うまい、と呟いていた。まだそばに立っていたコックが。
「味に自信があるって言っただろう。」低く甘い声で言う。
 ふっと見上げるとコックと目が合った。あの青い瞳だ。うまい、ともう一度言う。今度はもっとはっきり。コックはドヤ顔で頷いた。
「お前、いくらだ?」
 唐突にコックが聞いてきた。俺の値段?と聞き返す。向かい側の男が料理から顔を上げて、ゾロとコックを交互に見る。
「あんた、まだ金払ってないんだろう?」と男に顔を向け。
「なら、俺でどうだ?お前。俺だったらそれに酒も付けるぜ?」とゾロに聞く。
 酒?と、ゾロはにやりと笑い返す。
「そりゃ、いいな。」
「よし。じゃあ、決まりな。あんた、わりぃけど、それ食ったら帰んな。あ、お代はいらねぇ。キャンセル料ってことで。でも、残さず食えよ。」
 コックが早口で言う。案外凄みのある目付きで。男は目を見張り何か言おうと口を開いた。が、じろりと睨むコックに恐れをなしたのか、何も言い返さなかった。言われた通り黙々と料理を食べ、料理は美味かったので残さなかったらしい、すごすごと出ていった。最後にドアの所で一度ゾロを振り返ったが、コックが追い払うように手を振ると、ため息一つついて背を向けたのだった。


「へぇ〜、あんた、なかなか強そうじゃねぇか。」
 腹いっぱい食べて満足なゾロは、そうコックに話し掛けた。コックはカウンターの椅子を引き寄せ、ゾロの前に腰を下ろした。改めてゾロを上から下まで無遠慮に眺める。
「お前も、腕に覚えがあるんだろ?」
 胸ポケットから煙草を出して銜えると、コックが聞き返した。まぁな、と答えると、ふっと小さく笑った。
「さっきの男、命拾いしたって気がつかねーだろーな。…おめぇ、売りじゃなくて強盗だろ。」
 ゆっくり煙を吐き出しながら、横目でゾロを見る。ゾロも思わせぶりにじっとコックを見返す。

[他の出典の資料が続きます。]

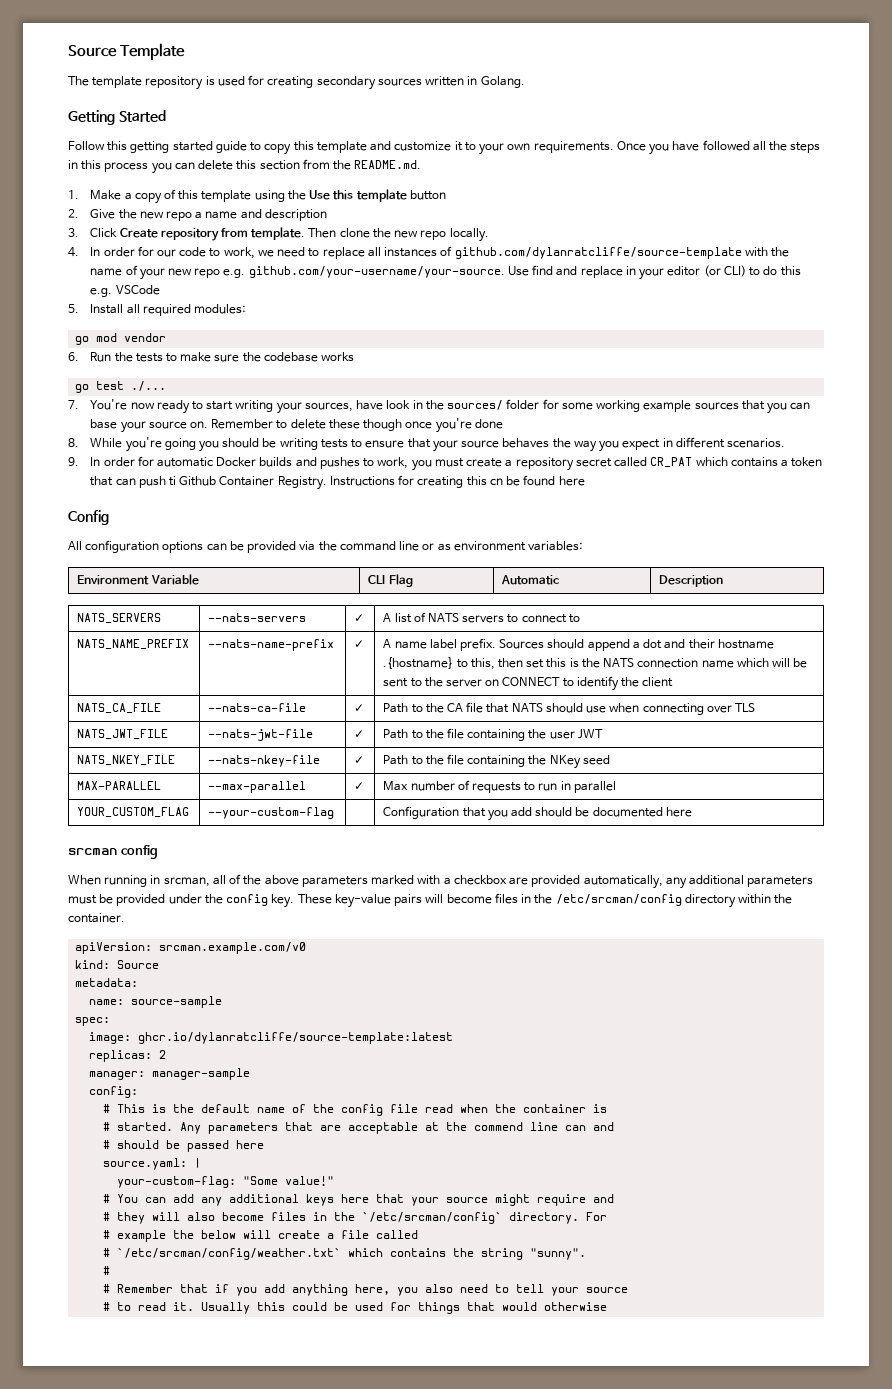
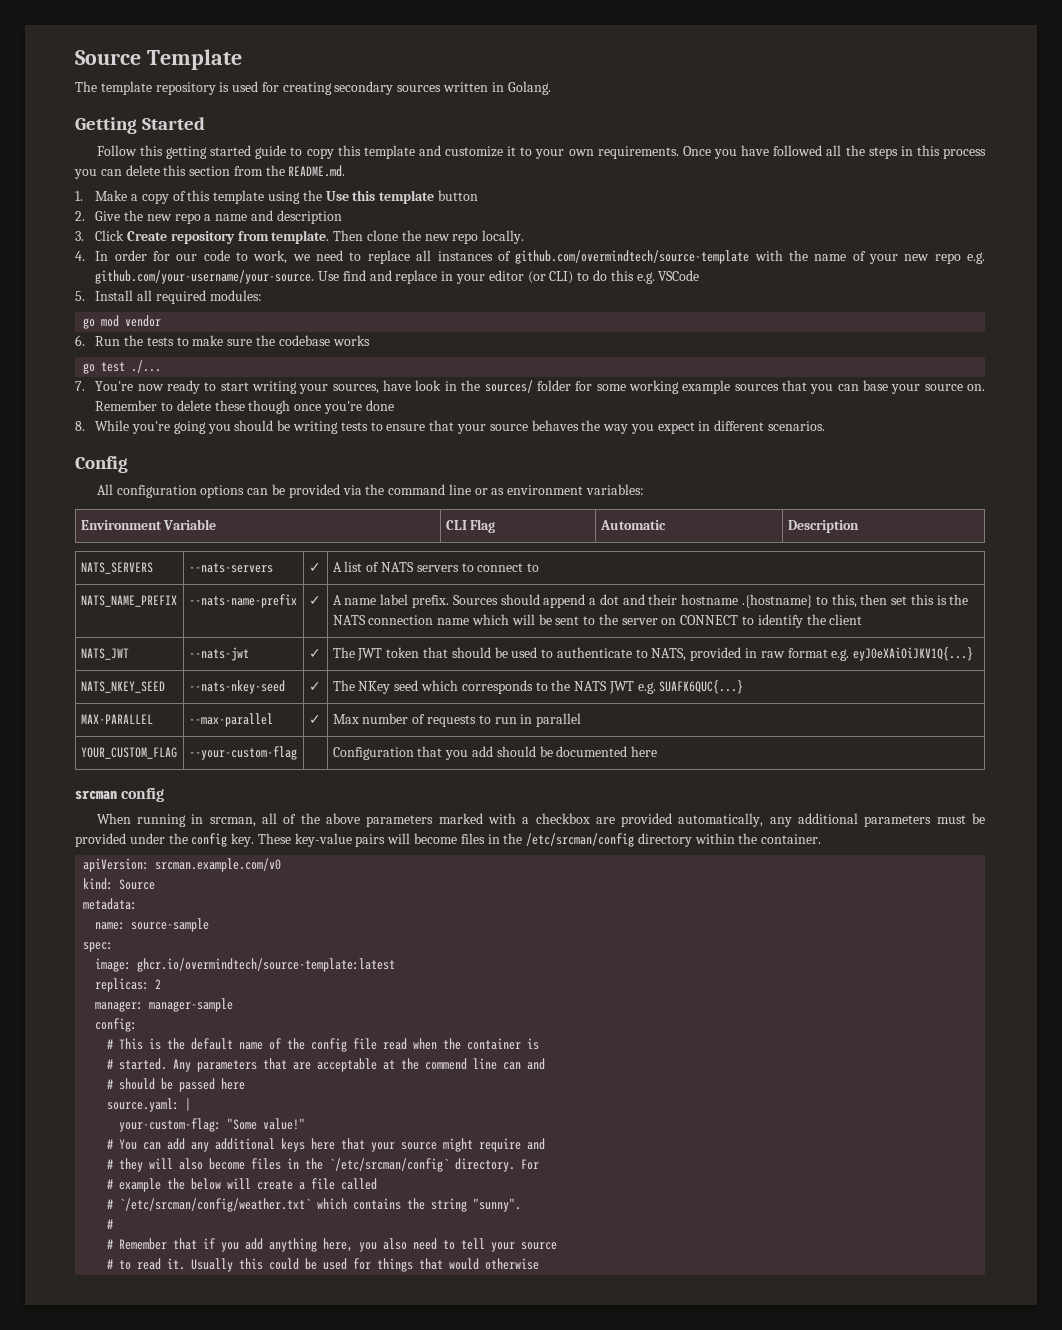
[454,247,742,259] github.com/dylanratcliffe/source-template -> [515,250,750,264] github.com/overmindtech/source-template
[68,456,823,471] [90,475,585,490] // 9. In order for automatic Docker builds and pushes to work, you must create a repository secret called CR_PAT which contains a token that can push ti Github Container Registry. Instructions for creating this cn be found here -> (825, 426) none
[77,703,162,714] [208,703,307,712] [354,704,365,712] [383,702,756,715] [77,729,169,740] [208,729,314,741] [354,730,365,738] [383,728,603,741] [77,755,176,766] [208,755,321,767] [354,756,365,764] [383,754,610,769] NATS_CA_FILE | --nats-ca-file | ✓ | Path to the CA file that NATS should use when connecting over TLS // NATS_JWT_FILE | --nats-jwt-file | ✓ | Path to the file containing the user JWT // NATS_NKEY_FILE | --nats-nkey-file | ✓ | Path to the file containing the NKey seed -> [80,648,129,660] [188,647,249,661] [308,649,321,658] [332,647,974,661] [80,681,165,693] [188,680,285,694] [308,682,321,691] [332,680,744,694] NATS_JWT | --nats-jwt | ✓ | The JWT token that should be used to authenticate to NATS, provided in raw format e.g. eyJ0eXAiOiJKV1Q{...} // NATS_NKEY_SEED | --nats-nkey-seed | ✓ | The NKey seed which corresponds to the NATS JWT e.g. SUAFK6QUC{...}
[138,1032,454,1044] ghcr.io/dylanratcliffe/source-template:latest -> [137,958,396,972] ghcr.io/overmindtech/source-template:latest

「ふん。ちゃんとやることはやるぜ。ただ気に入らねー奴からは、ちょっと別料金を貰うだけだ。」
「そうか。気に入らねー奴からだけ、か。」
 そう言って何がおかしいのかもう一度ふっと笑った。
「じゃあ、俺は気に入らねーかどうか、試してもらおうか。」
 まだ長い煙草を灰皿に押し付ける。椅子から立ち上がり、覆い被さるように上からゾロを見降ろした。ゆっくり近付いてくる青い目を見つめながら、酒は?とゾロが聞く。
「終わったあとで。」息だけでコックは答えた。

 煙草臭いキスは意外に優しく執拗だった。二人とも立ったまま角度を変えて何度も何度も唇を重ね、舌を絡める。気が付くと少しざらつく指先がTシャツを捲りあげ、乳首を摘んでいた。片手は背中から腰を何度も撫で、するりとボトムの中に入る。尾てい骨のあたりを指先が掠め、思わず腰が揺れた。
 しつこいほど優しく身体中を愛撫された。節が目立つ男の指は、何度も何度も確かめるように色々な所を撫でてゆく。
 いつの間にか息の上がったゾロは、目の前にある男の耳に吐息交じりに囁いた。
「ここで、する、のかよ?」
 男はにやりと笑って答えた。「お前がそうしたいなら」
 なけなしの理性をかき集めて、ここじゃ嫌だと囁く。もう一度にやりとして、男はゾロを抱き上げるとキスしながら呟いた。
「ほんとはここで見せつけながら、ヤリてぇくらいだぜ。」
 細身なのに軽々とゾロを抱き上げて、男は厨房の奥の階段を上がる。足でドアを蹴り開け、奥のベッドへどさりと下ろした。
 ゾロが下から男を見上げる。金髪なのに顎髭は暗い色だ。手を伸ばして触る。ざらりとした感触。
「お前、誘うのうまいね。」
 覆い被さりながら男が言った。
「そんなこと、初めて言われた。」
 思ったままを口にすると、男は首筋に噛みつくようなキスをしながら、そういう所がよけい、と囁いた。
 その後は、激しいキスと愛撫と。いつ意識を飛ばしたのかすら、ゾロは覚えていなかった。